If you've ever been in West Texas, Western Oklahoma, or Eastern Colorado when a storm rolled in you will know what I mean by "the edge." It is the vivid boundary between the darkness of storm clouds and the vivid light of day. When it happens in the middle of the day, it is that much more memorable. In my imagination this is how I see this day, the day of Jesus' death. I don't envision sudden darkness. Rather, I envision darkness rolling in with the commensurate desire for the light not to leave us. Nevertheless, leave us it did and leave us it will.

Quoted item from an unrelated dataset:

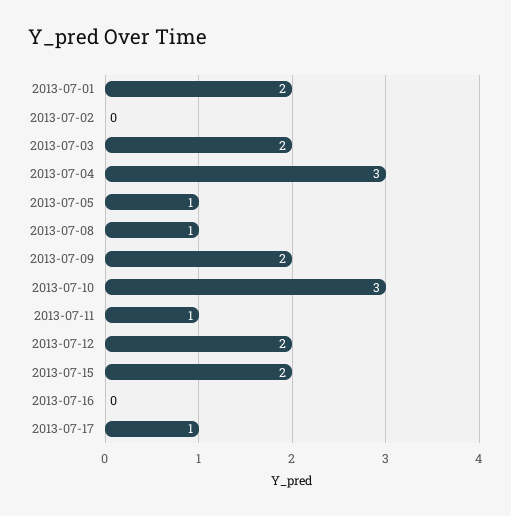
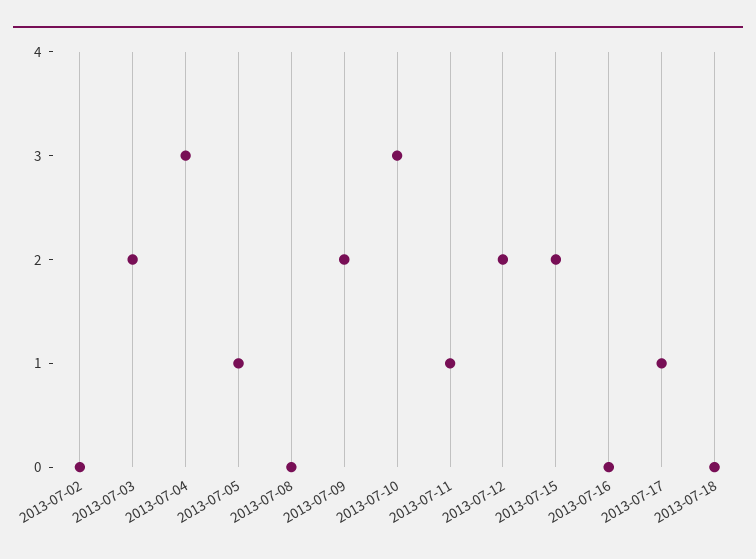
2013-07-01: 2 -> none
2013-07-08: 1 -> 0
2013-07-18: none -> 0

Bruce Springsteen has it right; when you are at the end of your rope, there is a darkness on the edge of town. We can see it rolling toward us. It is threatening. There are times when the circumstances of our lives are overcome by the darkness. The Pascal full moon can't save us nor can the noon day sun. The darkness is real.
Lent invites us to be in the darkness; not to run from it or pretend it is not real. There is darkness and there is silence to embrace. Out of the darkness will come a great light. We know what that is like. When it happens we all grab our sunglasses because the light out of darkness is so wonderfully bright.

We mourn, as we ought, for our losses. In my imagination, the darkness of this particular day had to be the grief of God. How much we can learn from grieving in the darkness and waiting – expectantly, hopefully – for the light of a new day. So, wait and keep looking toward the horizon for the Good News of the Light of our Salvation is at hand. It is out of the darkness, even the darkness on the edge of town, that the light comes and we experience the warmth of grace.